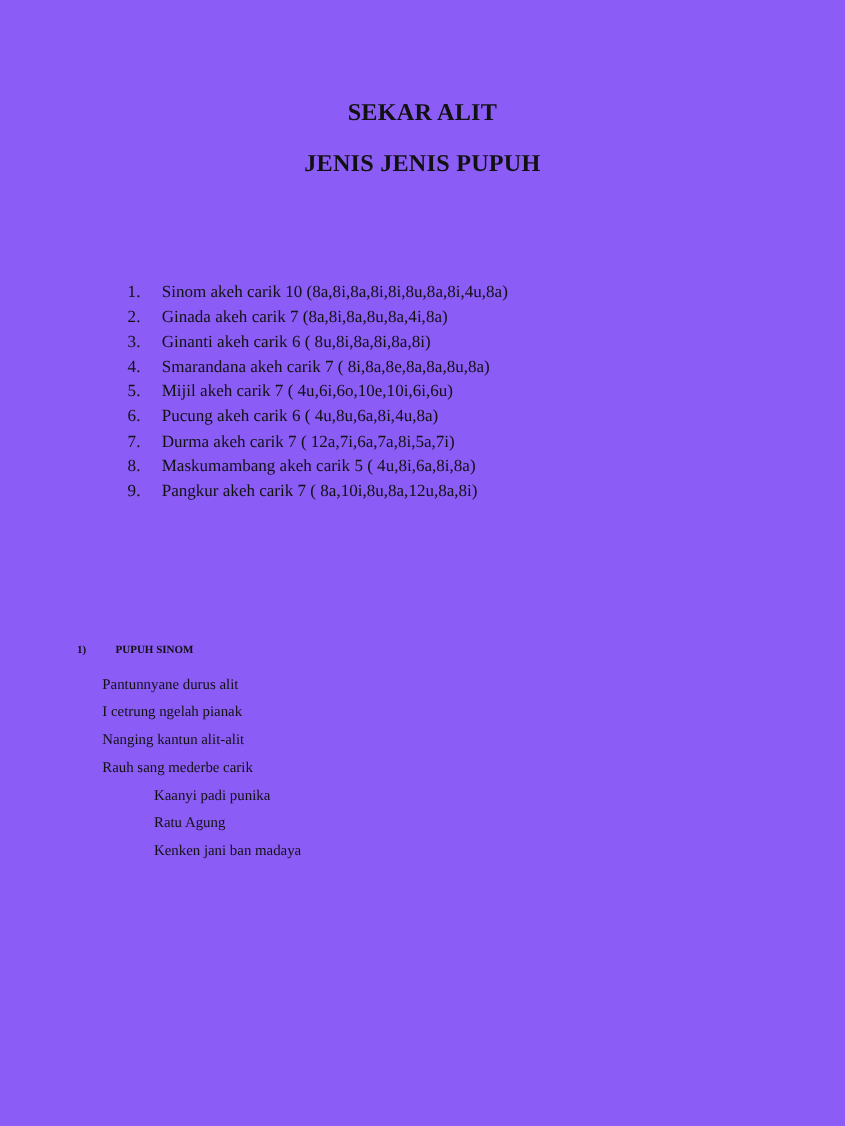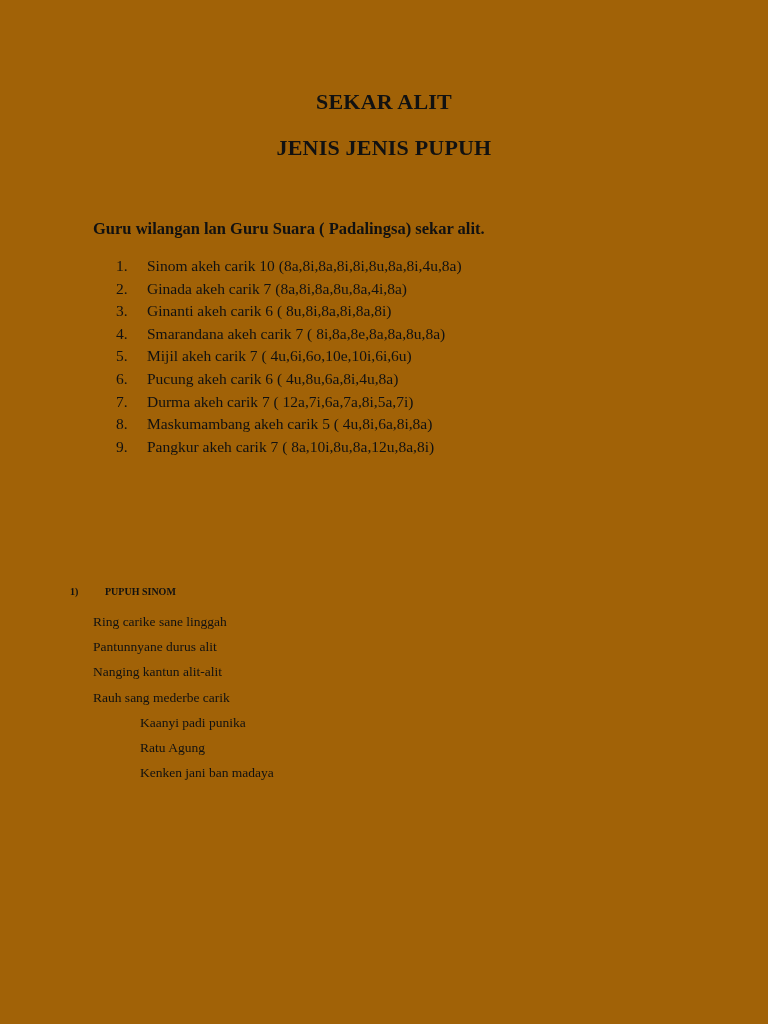"SEKAR ALIT" .page { background: #a16207 -> #8b5cf6 }
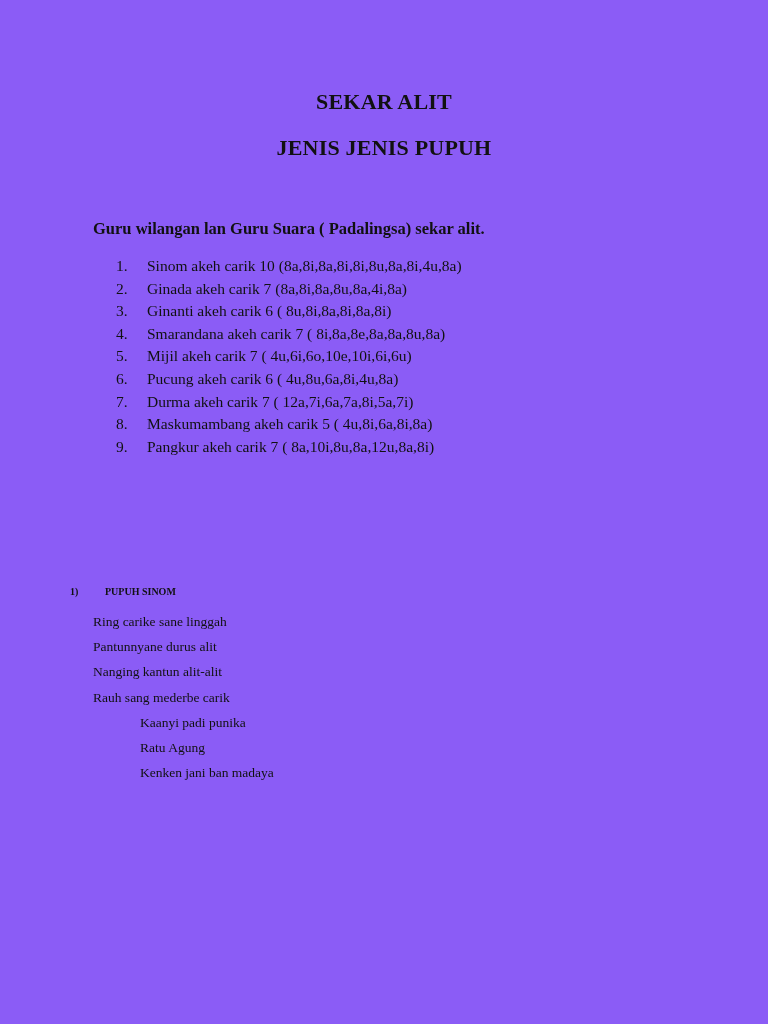"Guru wilangan lan Guru Suara" div.subheading { html: <div>Guru wilangan lan Guru Suara ( Padalingsa) sekar alit.</div> -> none }
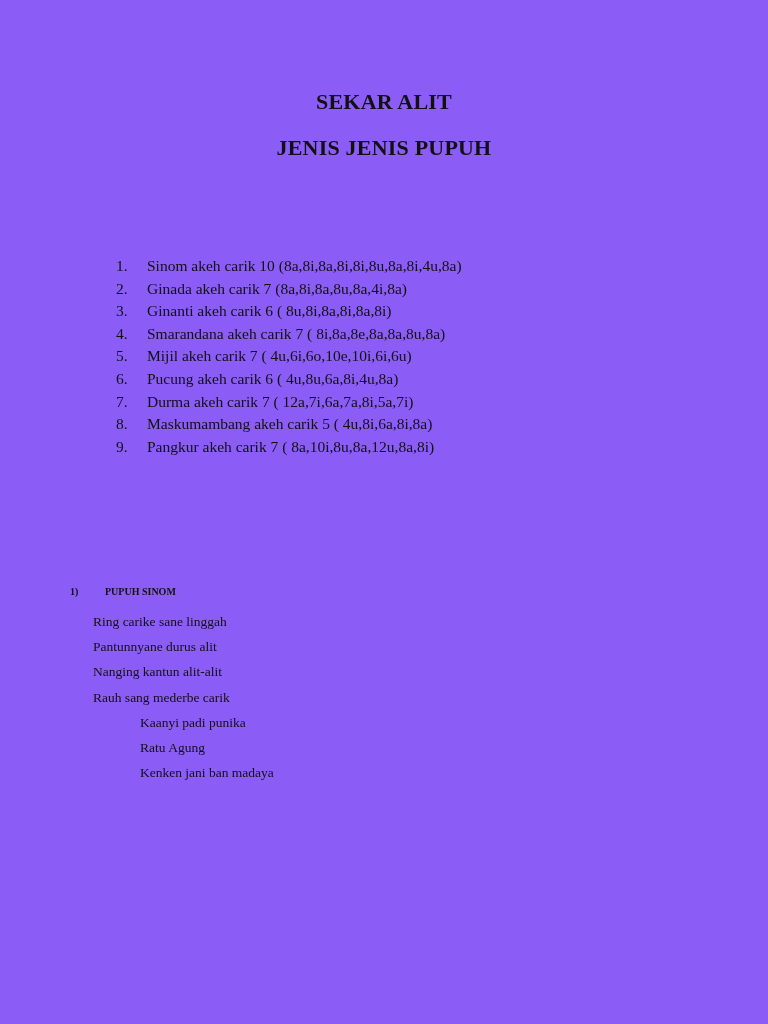"Ring carike sane linggah" li.verse-line { html: <li>Ring carike sane linggah</li> -> none }
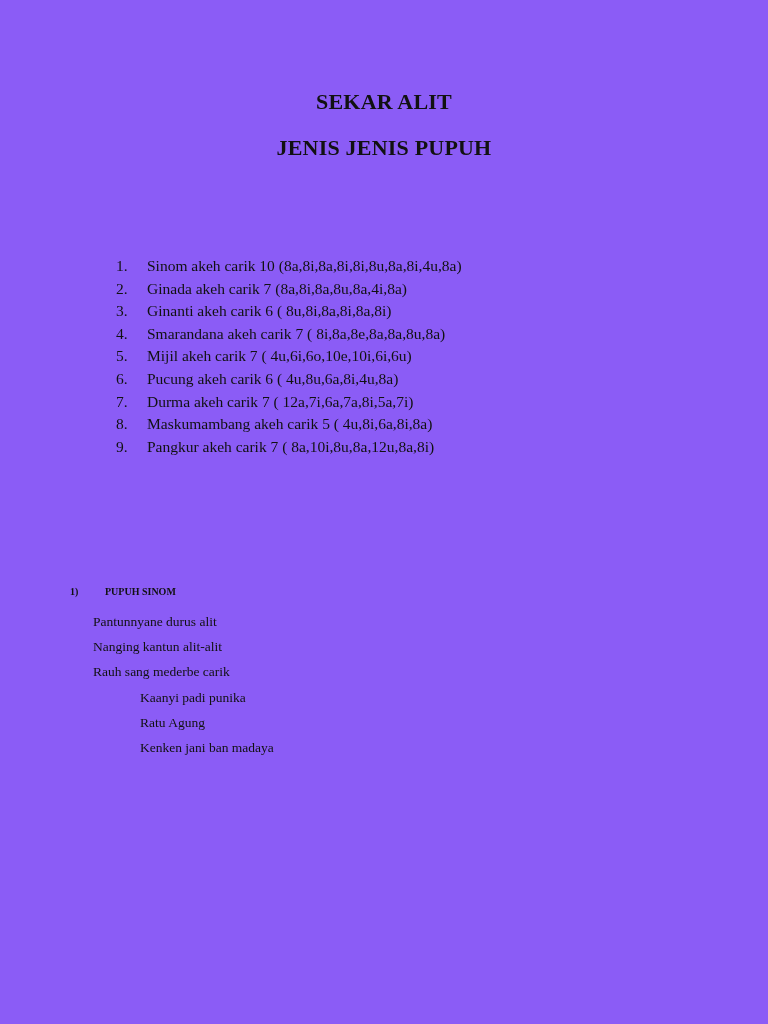"I cetrung ngelah pianak" li.verse-line { html: none -> <li>I cetrung ngelah pianak</li> }
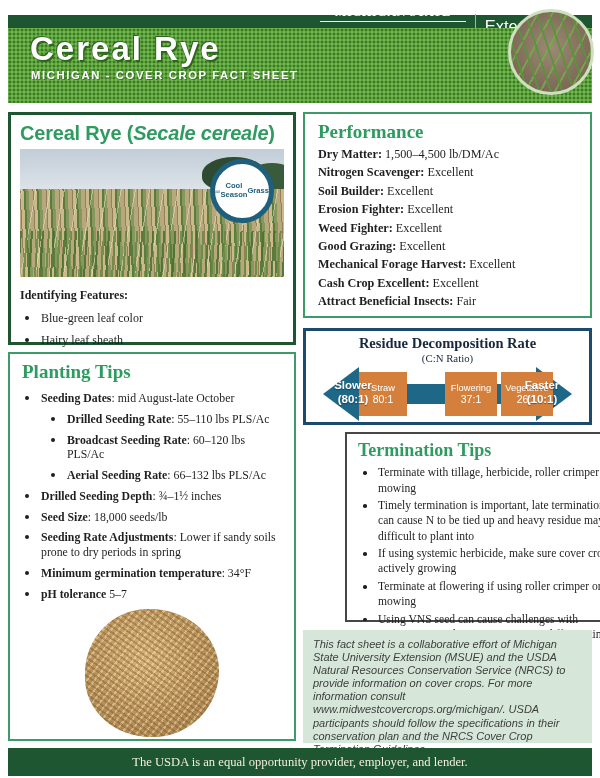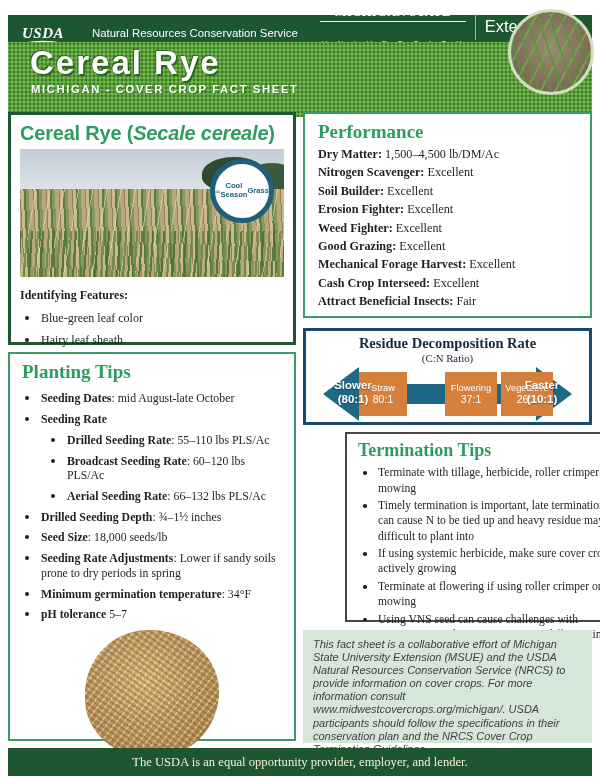"Cereal Rye" .banner { top: 42px -> 28px }
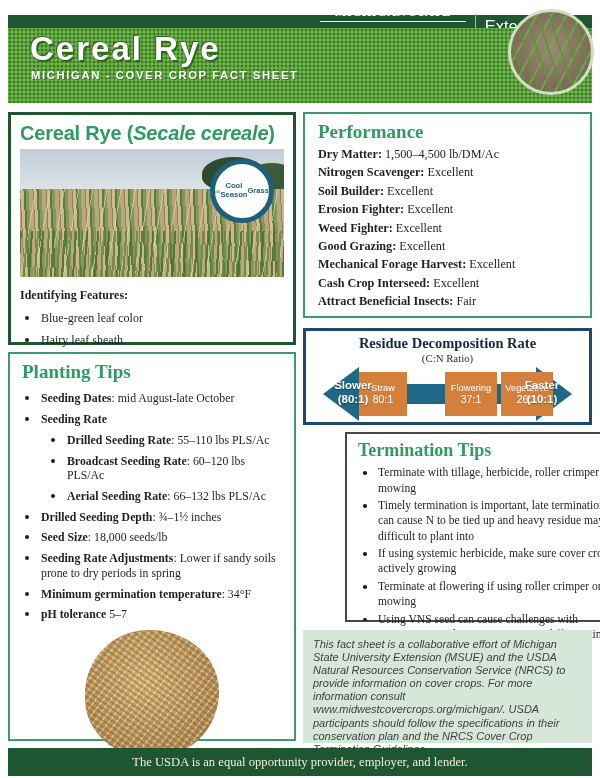"Cash Crop Interseed:" span.lbl { text: Interseed -> Excellent }
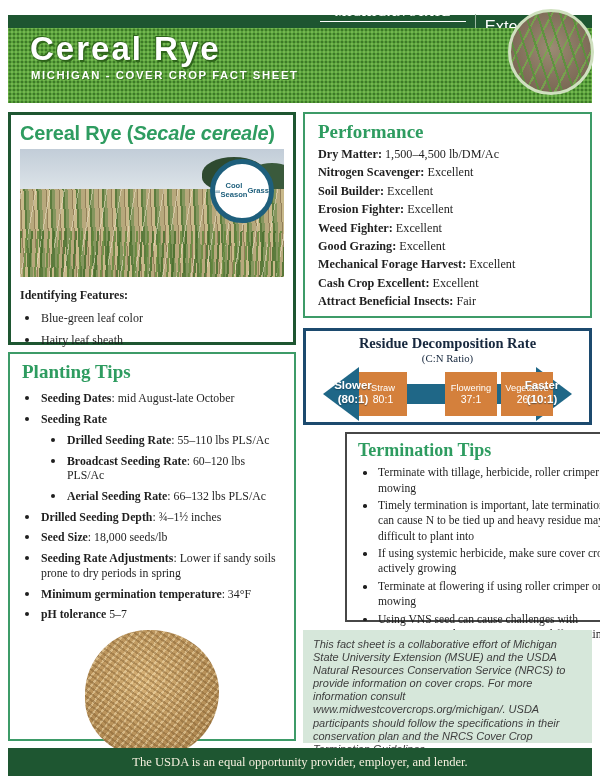"Seeding Rate" div.p-row { html: <div><span></span><b>Seeding Rate</b><span></span></div> -> none }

════

- What to produce -
Reproduce the whole listing above word for word, dropping each image.

- Response -
"SEKAR ALIT" .page { background: #a16207 -> #8b5cf6 }
"Guru wilangan lan Guru Suara" div.subheading { html: <div>Guru wilangan lan Guru Suara ( Padalingsa) sekar alit.</div> -> none }
"Ring carike sane linggah" li.verse-line { html: <li>Ring carike sane linggah</li> -> none }
"I cetrung ngelah pianak" li.verse-line { html: none -> <li>I cetrung ngelah pianak</li> }
"Cereal Rye" .banner { top: 42px -> 28px }
"Cash Crop Interseed:" span.lbl { text: Interseed -> Excellent }
"Seeding Rate" div.p-row { html: <div><span></span><b>Seeding Rate</b><span></span></div> -> none }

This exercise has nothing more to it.